• _Aim of the exercise_
Copy the lines below exactly, starting at the one with "Icon Fonts ImageList" and ending at the one with "height: 40px ->", and leave out any picture.

• _Data extract_
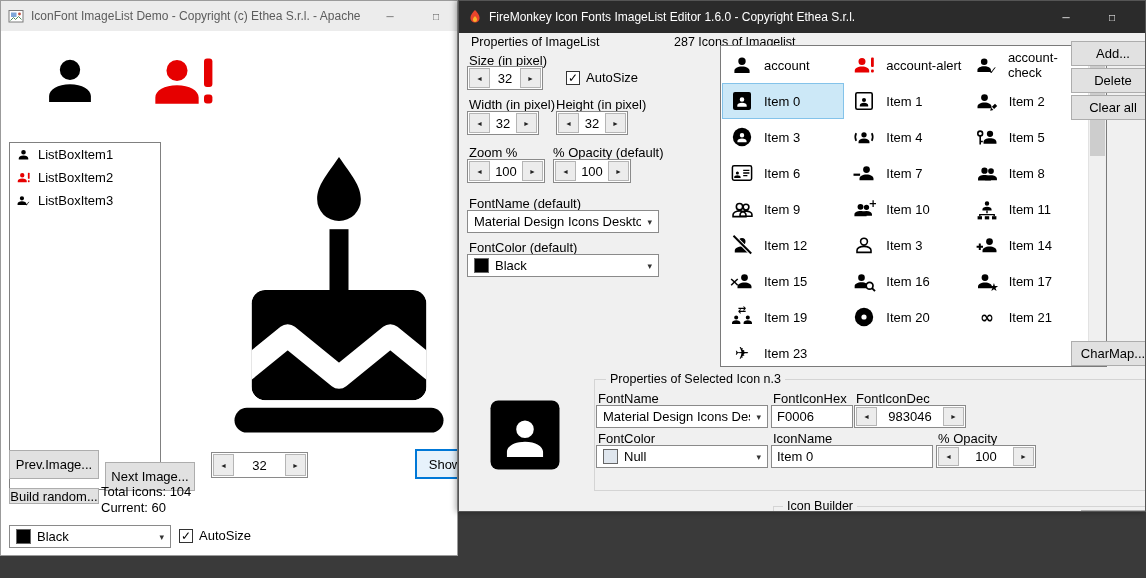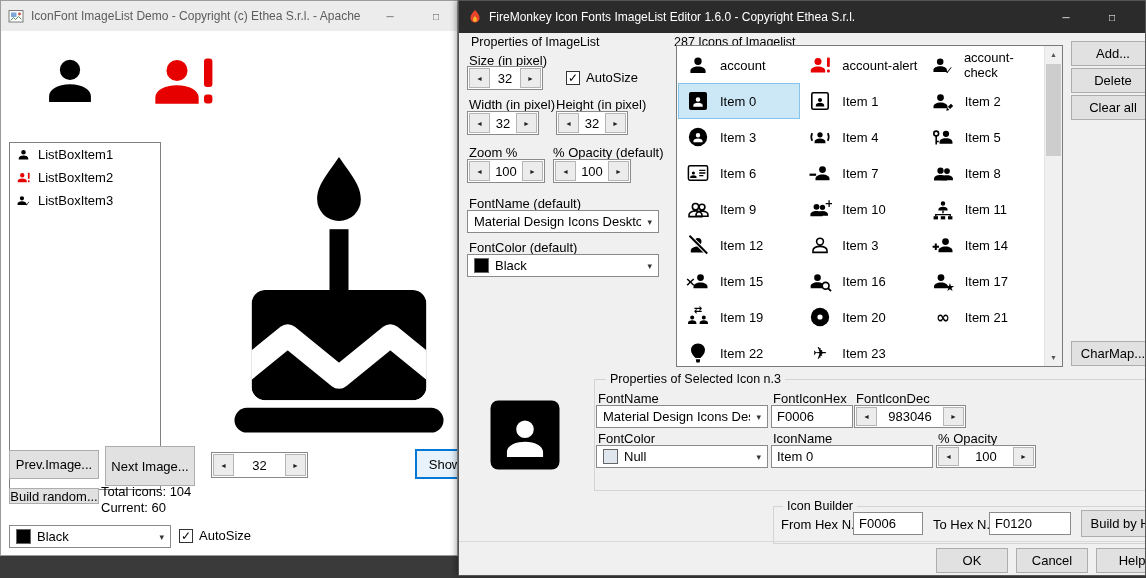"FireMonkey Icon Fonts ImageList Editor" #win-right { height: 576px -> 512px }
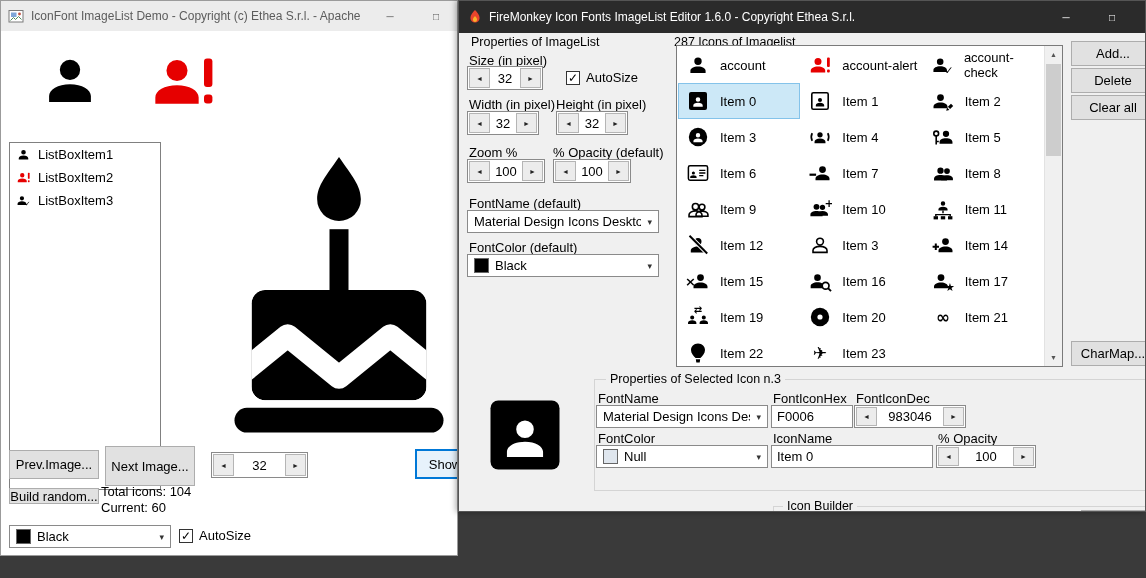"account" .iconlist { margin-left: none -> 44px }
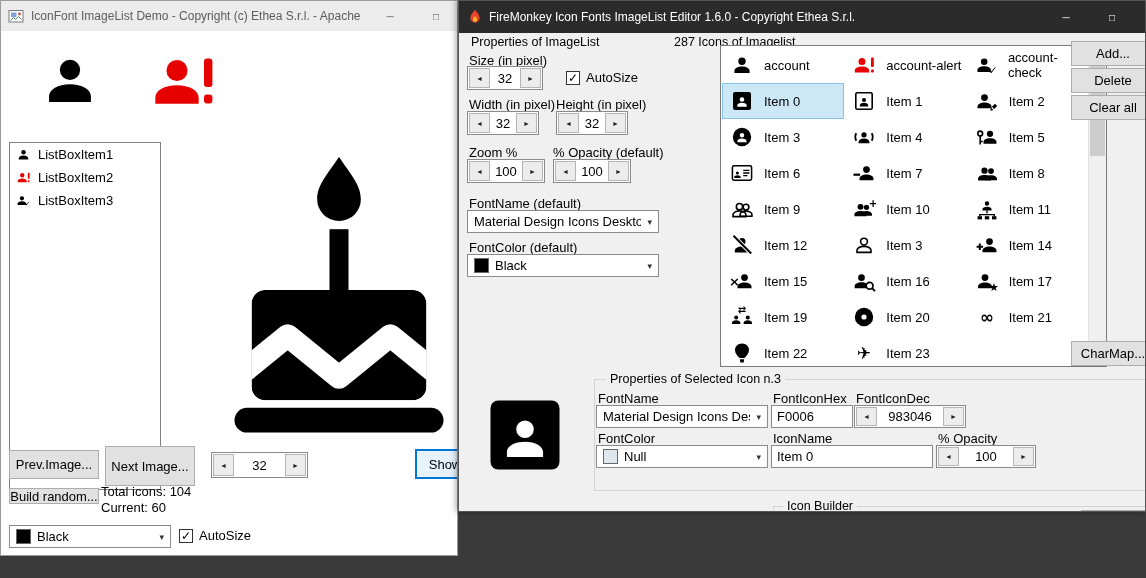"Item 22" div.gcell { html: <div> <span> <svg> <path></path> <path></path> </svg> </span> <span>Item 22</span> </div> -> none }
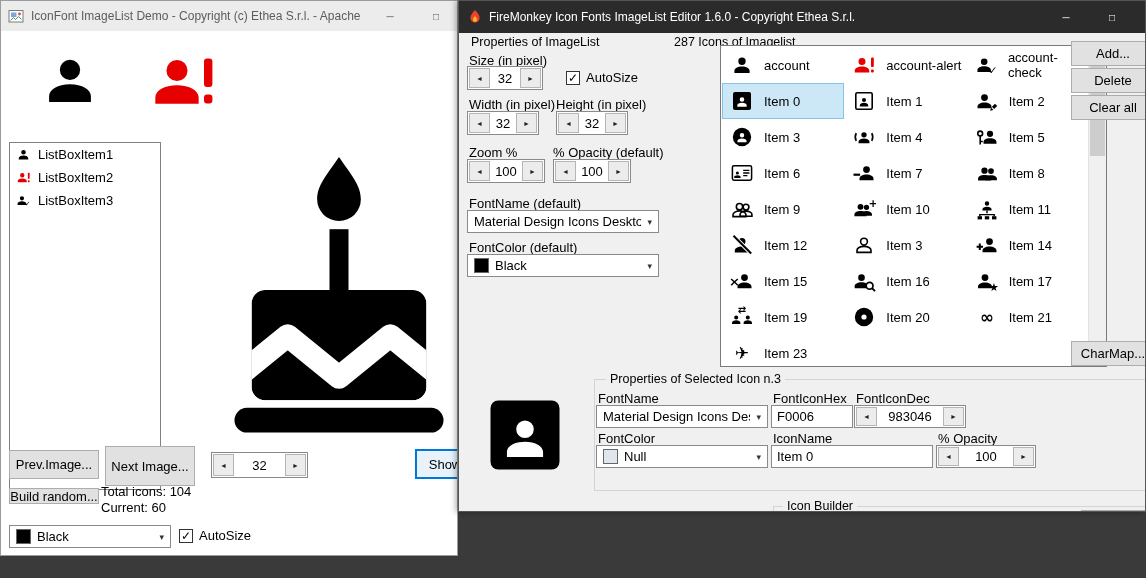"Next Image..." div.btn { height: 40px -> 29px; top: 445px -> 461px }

* * *

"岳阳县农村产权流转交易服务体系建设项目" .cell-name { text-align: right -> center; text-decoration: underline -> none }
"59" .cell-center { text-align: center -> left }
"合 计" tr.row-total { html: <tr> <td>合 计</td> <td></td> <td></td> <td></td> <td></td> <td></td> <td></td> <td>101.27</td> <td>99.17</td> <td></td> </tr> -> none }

--

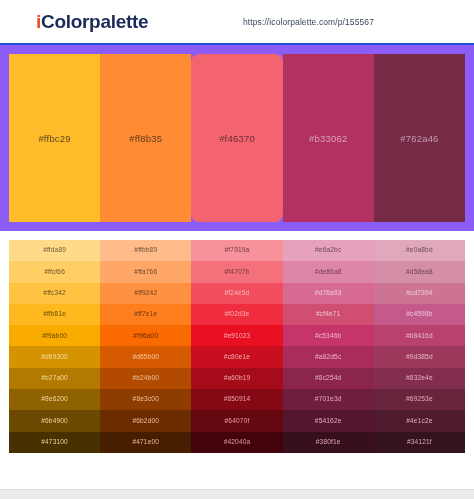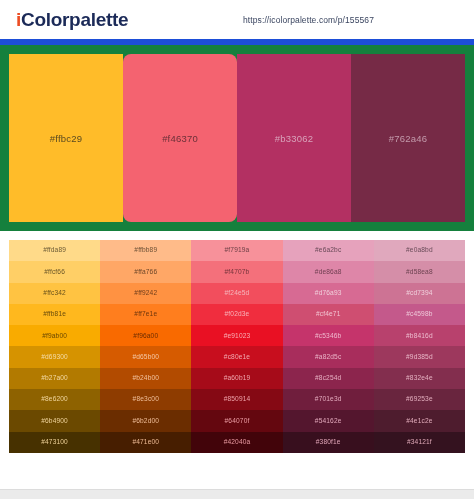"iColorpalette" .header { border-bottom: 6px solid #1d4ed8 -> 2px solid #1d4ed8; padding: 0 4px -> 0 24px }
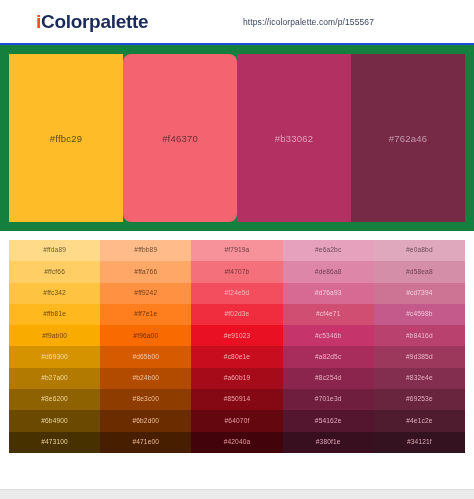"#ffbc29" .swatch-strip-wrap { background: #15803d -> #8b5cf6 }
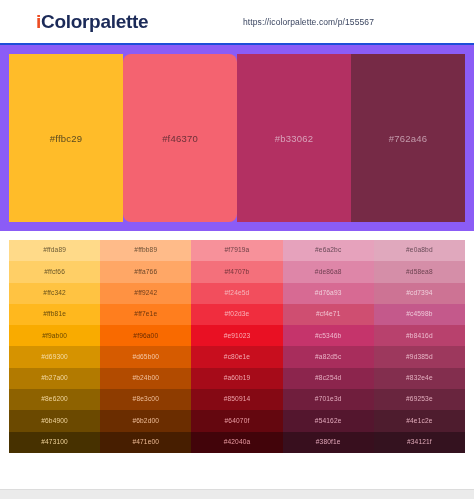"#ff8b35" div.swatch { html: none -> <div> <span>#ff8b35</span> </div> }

• _Result for this exercise_
"FireMonkey Icon Fonts ImageList Editor" #win-right { height: 576px -> 512px }
"account" .iconlist { margin-left: none -> 44px }
"Item 22" div.gcell { html: <div> <span> <svg> <path></path> <path></path> </svg> </span> <span>Item 22</span> </div> -> none }
"Next Image..." div.btn { height: 40px -> 29px; top: 445px -> 461px }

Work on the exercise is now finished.